イラストレーター群青亜鉛が発信する、104歳おばあちゃん介護のイラストエッセイ。介護の工夫と次の一歩。

介護ベッド幅どちらを選ぶ?100センチ?91センチ?

9月 17 2011 | 介護福祉用具

介護ベッドはよく検討して選んで下さいまし
探している介護ベッドはだいたい絞られた。あとは幅をどうするか、である。 身長150センチの友人母上、脚や腰が悪くなっても 自力で起き上がれるようにしたいとのことで先々の事も考え、昇降機能+背あげ機能つきの介護ベッドの購入を検討中。

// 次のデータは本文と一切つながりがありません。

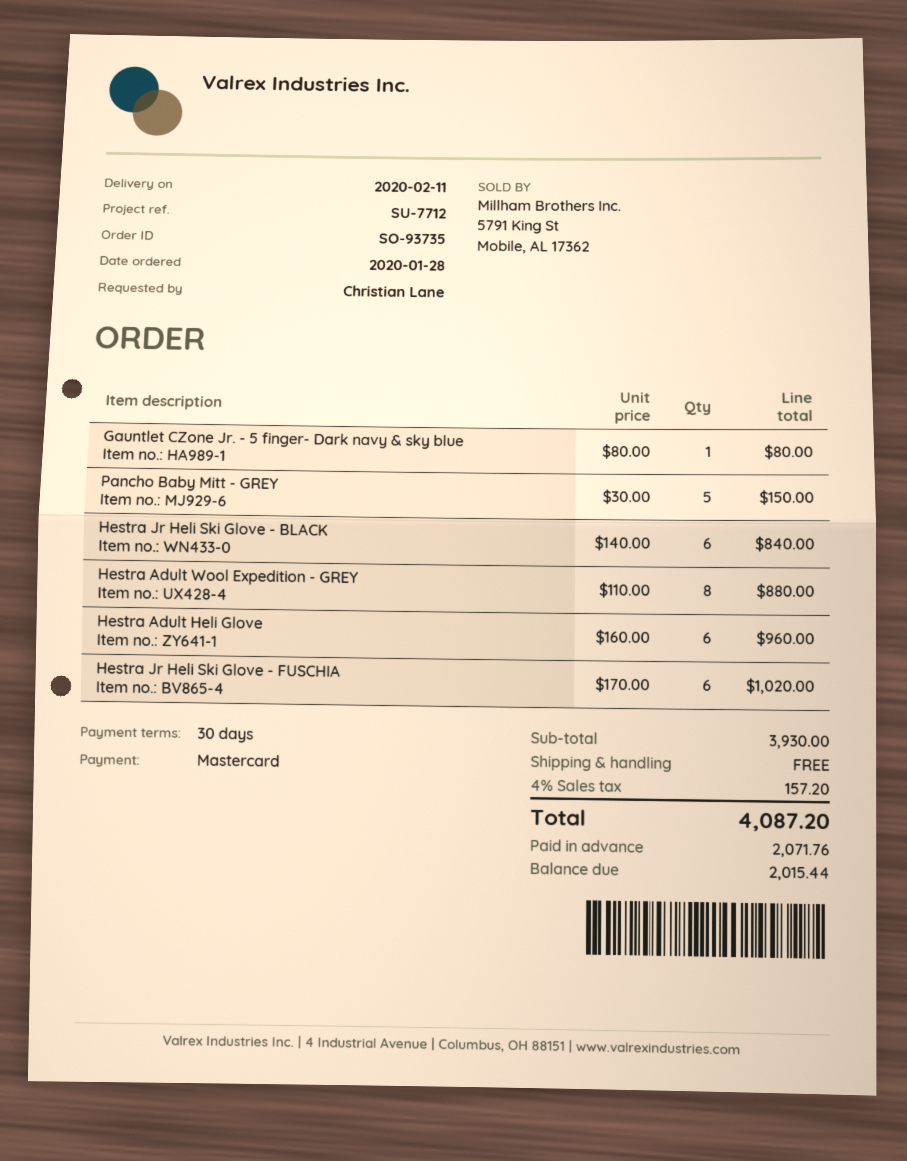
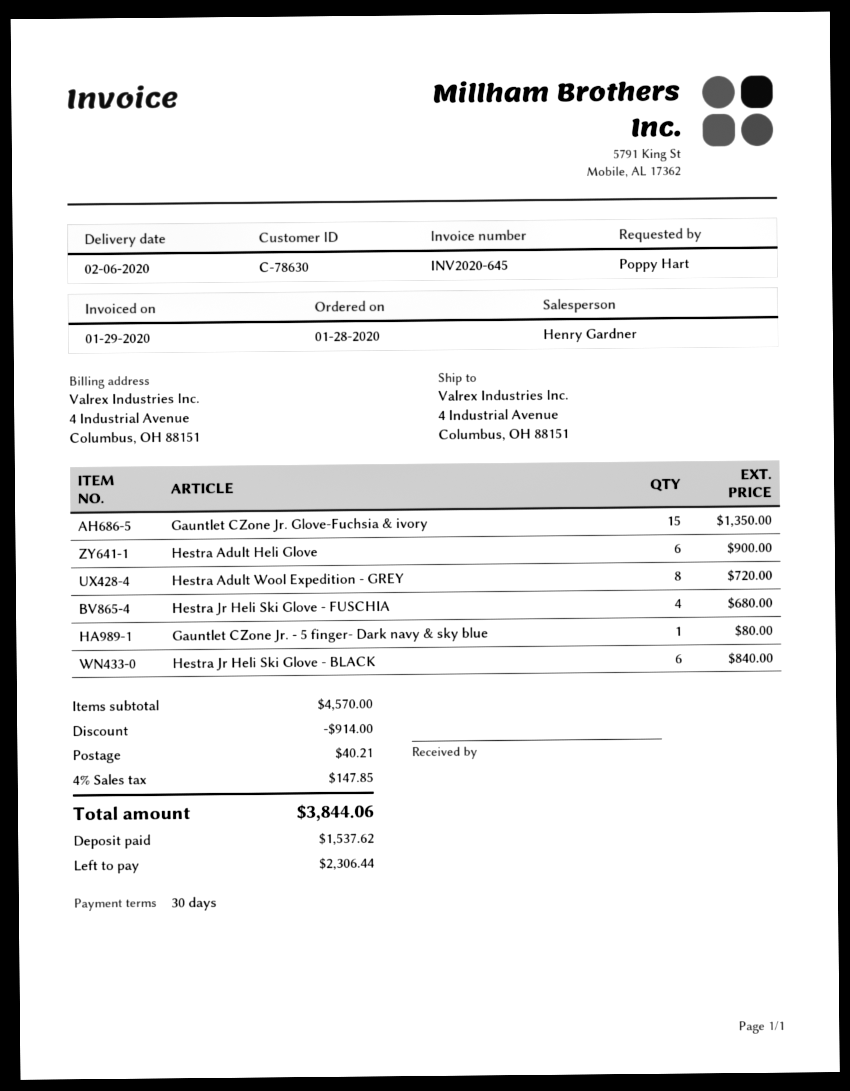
delivery date: 2020-02-11 -> 2020-02-06
ordered by: Christian Lane -> Poppy Hart
Pancho Baby Mitt - GREY: 5 for 150.00 -> none
Hestra Adult Wool Expedition - GREY: 8 for 880.00 -> 8 for 720.00
Hestra Adult Heli Glove: 6 for 960.00 -> 6 for 900.00
Hestra Jr Heli Ski Glove - FUSCHIA: 6 for 1020.00 -> 4 for 680.00
Gauntlet CZone Jr. Glove-Fuchsia & ivory: none -> 15 for 1350.00
subtotal: 3930.00 -> 4570.00
discount: none -> 914.00
shipping: 0.00 -> 40.21
tax: 4% = 157.20 -> 4% = 147.85
total: 4087.20 -> 3844.06
deposit: 2071.76 -> 1537.62
balance: 2015.44 -> 2306.44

本日タイトルは厳密に言うと、”ベッドマットレス幅はどちらを選ぶ?”でありますが、介護ベッドの幅はいろいろとありまして、この幅は、本人同様、介護をなさる方のラクチンさ加減もかなり変わる事から様々な方向から検討するのが必要だと思います。

昨日は、2社の介護ベッドを見させて頂きました。マットレスが100センチ幅のものは、ひろびろ〜としております。 上半身が伸び伸びと動けて 手すりにも手を伸ばしやすい。上半身の起き上がりには持って来いです。 誰にも侵入されない聖域が保たれる、貴重な空間であります。

一方、 下半身の起き上がり具合はどうだろう。

91センチ幅のマットレス、それにあったベッドの場合は起き上がり時にお尻を移動することなく、くるっと方向を変えるだけで 膝下の脚(専門用語では下肢と表現)がベッド脇に垂れ降りる。ベッドサイドへの座り姿勢になるのに無理はない。

一方、100センチ幅マットレスの場合、お尻を少し立ち上がる方向に移動させないと、膝下の足がベッド脇から下りない。

元気な時は自分でお尻を動かせるだろうが、本当に痛くてしょうがない時は無理だろう。スライディングパッドなりがきっと必要となり、自力で立ち上がる姿勢に持っていくには簡単ではないだろう。

知人理学療法士さんに尋ねたところ、150センチの方だったら、91センチ幅でもいいかな、との返事でしたが、100センチを使っている方の例では、真っ直ぐ真ん中に寝るのではなく、足元を降りる側のベッドに少し振って、少しななめにねている方が多いとのこと。ふむ。幅が広い場合はその時々で、寝る位置は変えられると思うのであまり固く考え過ぎなくてもいいのかな。

91センチ幅の場合は非課税。100センチ幅になると、課税対象。価格が大幅に変わってきます。ここも悩みどころではあります。

83センチ幅というのもあり、祖母が自宅で使っていたのがこのタイプです。すぐに脚も下ろせますし、介護する側も奥に手をあまり伸ばさなくても介助出来るので楽なのでありますが、横になる身長157センチのばあちゃんには少し(かなり)狭かった様に覚えています。寝返りを打つと、顔の前にベッド柵があるという感じでした。(その他、既に110センチ幅もあるそうですが)特別養護老人ホームで使っているのは、おそらく91センチマットレスです。
gunjoaen

【群青亜鉛(ぐんじょうあえん):介護イラストレーター】
ウェブマガジン介護ライブラリにて「自宅で介護お助けヒント集」連載中>こちら
在宅で9年半、親戚同士で介護の後、103歳特養ホーム入所中祖母ばあこをトキドキ通い介護中12年目。(2014年4月現在)


介護は幅広い知識があったほうが楽です。在宅介護のご家族は、介護職や看護師さん、セラピストの方にもどんどん質問して知識を還元してもらって下さいませ。このブログ記事もとっかかりにして頂けたらと願います。